Assistant Superintendent Patty Burlingame says, “We have bots, spiros, dash, that’s the robotic pieces. We also have building pieces and so we wanted to have that opportunity for all of our children to participate.”

And kids can bring their parents in to use these items on Tinker Tuesday evenings, which  are becoming pretty popular,  

Burlingame says a major effort to make sure girls are part of this process gets underway this Thursday and Friday   in  the district.

“We’re really excited for our Girls’ STEM Day, especially our elementary piece, because we have keynote speakers coming in that are wildlife specialists, air traffic controllers, engineers, audiologists, and biologist so that really gives those children an opportunity to see women shine,” she explains.

And they’ll get their own opportunity to learn during demonstrations and games, that they can also shine.

Burlingame says, “The STEM Careers Game will be a guessing game. It will encourage the students to use some pieces of technology in a gamification way in order to recognize the variety of careers that young women can participate in in stem.”

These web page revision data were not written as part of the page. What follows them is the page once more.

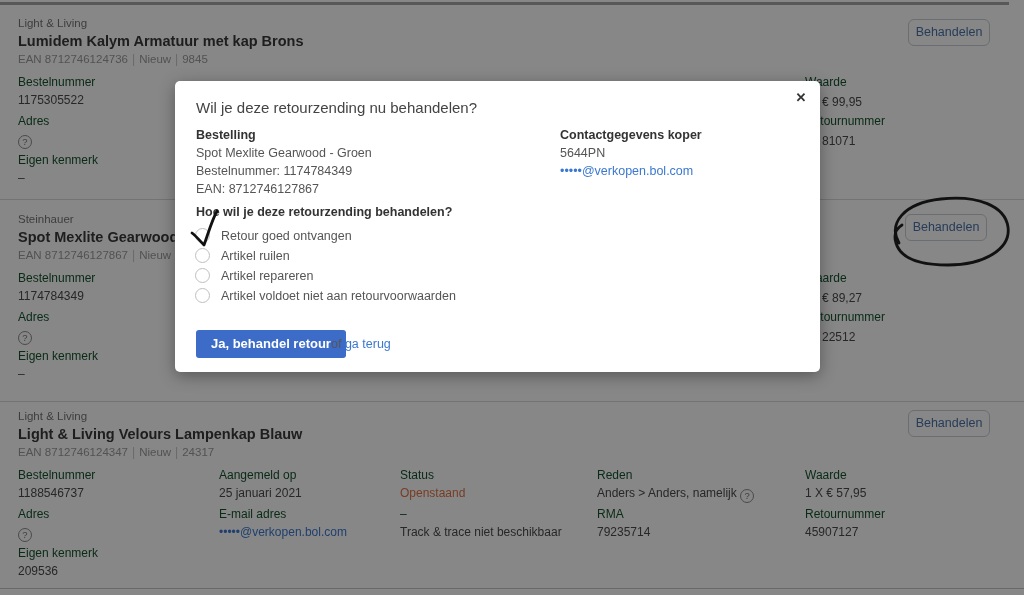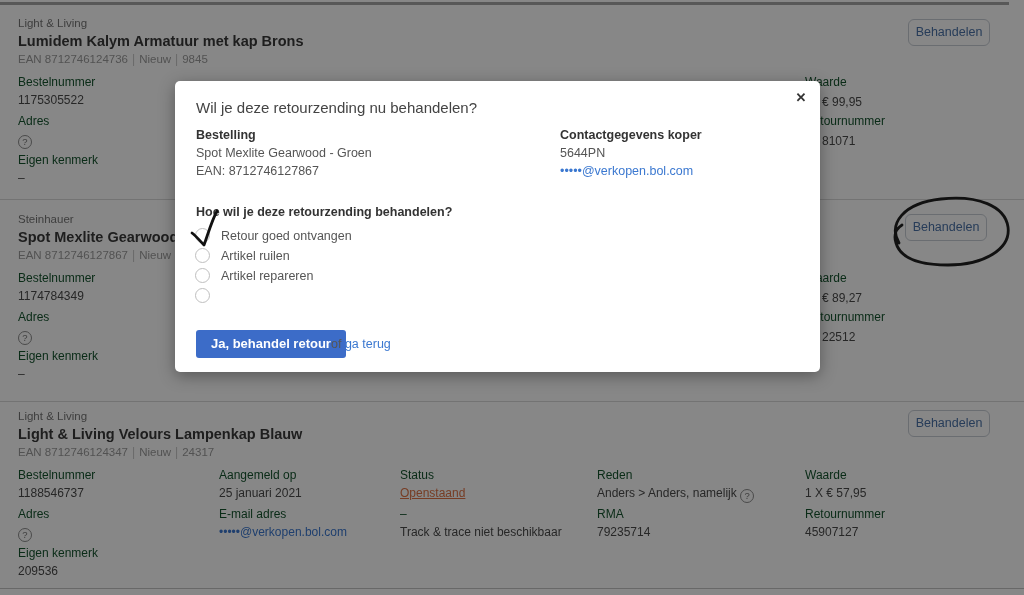--- a/index.html
+++ b/index.html
@@ -173,6 +173,7 @@
     <div class="sec" style="left:21px">
       <div class="sec-h">Bestelling</div>
       <div class="sec-line">Spot Mexlite Gearwood - Groen</div>
+      <div class="sec-line">Bestelnummer: 1174784349</div>
       <div class="sec-line">EAN: 8712746127867</div>
     </div>
 

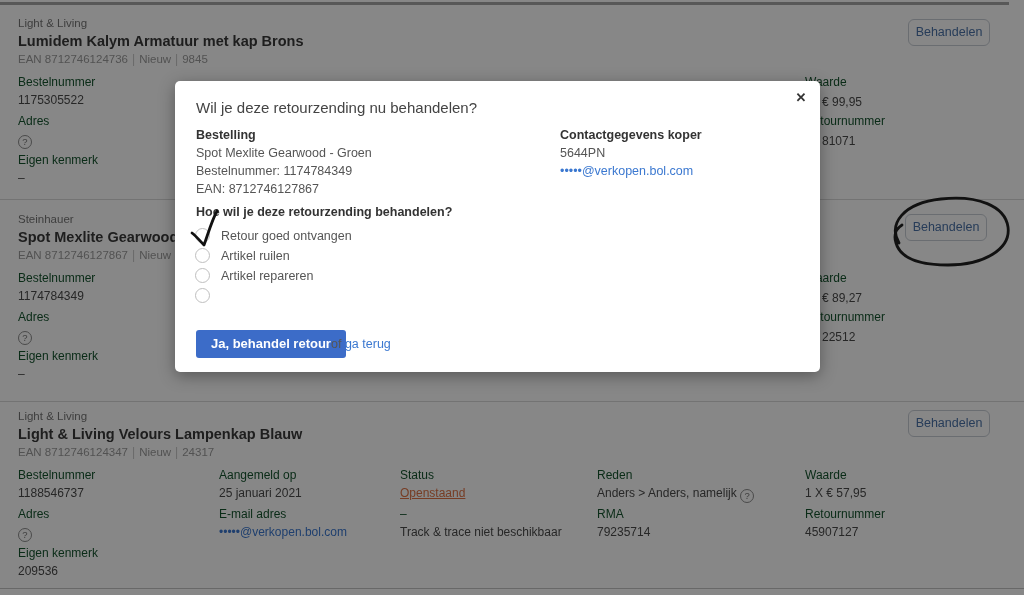--- a/index.html
+++ b/index.html
@@ -199,6 +199,7 @@
     </div>
     <div class="opt" style="top:207px">
       <span class="rc"></span>
+      <span class="opt-label">Artikel voldoet niet aan retourvoorwaarden</span>
     </div>
 
     <div class="btn-primary">Ja, behandel retour</div>

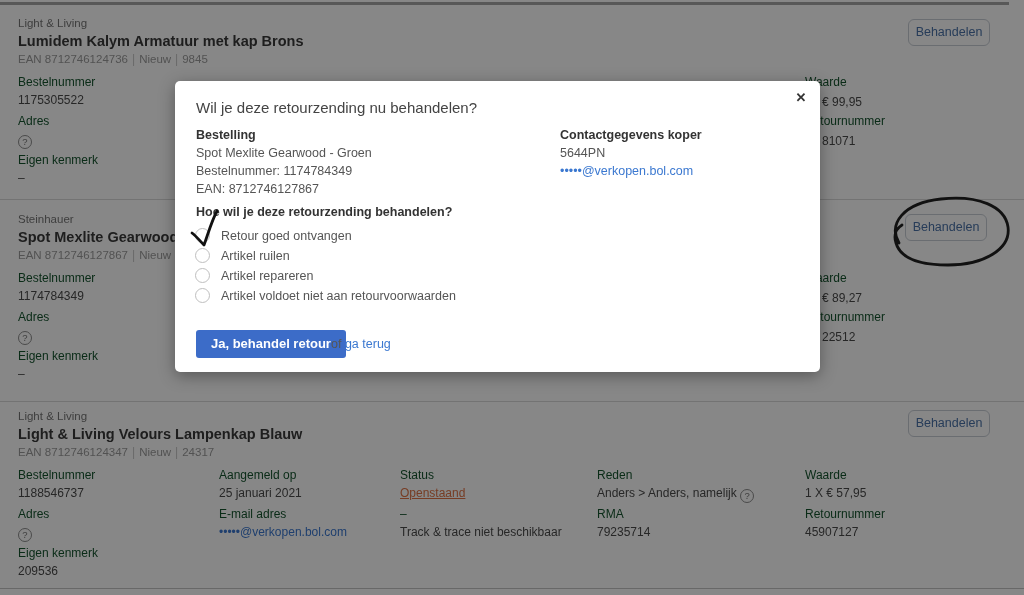--- a/index.html
+++ b/index.html
@@ -14,7 +14,7 @@
   .eanline .sep{color:#c6c6c6;padding:0 4px;font-size:12px;}
   .fl{font-size:12px;color:#14532d;white-space:nowrap;}
   .fv{font-size:12px;color:#4a4a4a;margin-top:4px;white-space:nowrap;}
-  .orange{color:#e07447;text-decoration:underline;}
+  .orange{color:#e07447;}
   .link{color:#3b78d0;text-decoration:none;cursor:pointer;}
   .btn2{box-sizing:border-box;position:absolute;width:82px;height:27px;border:1px solid #c9ced6;
         border-radius:6px;background:#fff;color:#4a72a8;font-size:12.5px;text-align:center;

The Girls’ STEM Day  will focus on grades seven through nine on Thursday  at the junior high and three through six on Friday at the elementary schools.

“I think the whole day’s going to be fun. I think the girls are really going to love it,” Burlingame says.

She adds that it’s important for parents to encourage their children to build, to experiment, and to take opportunities to learn about STEM.

During STEM day for girls, boys in all grades will practice coding.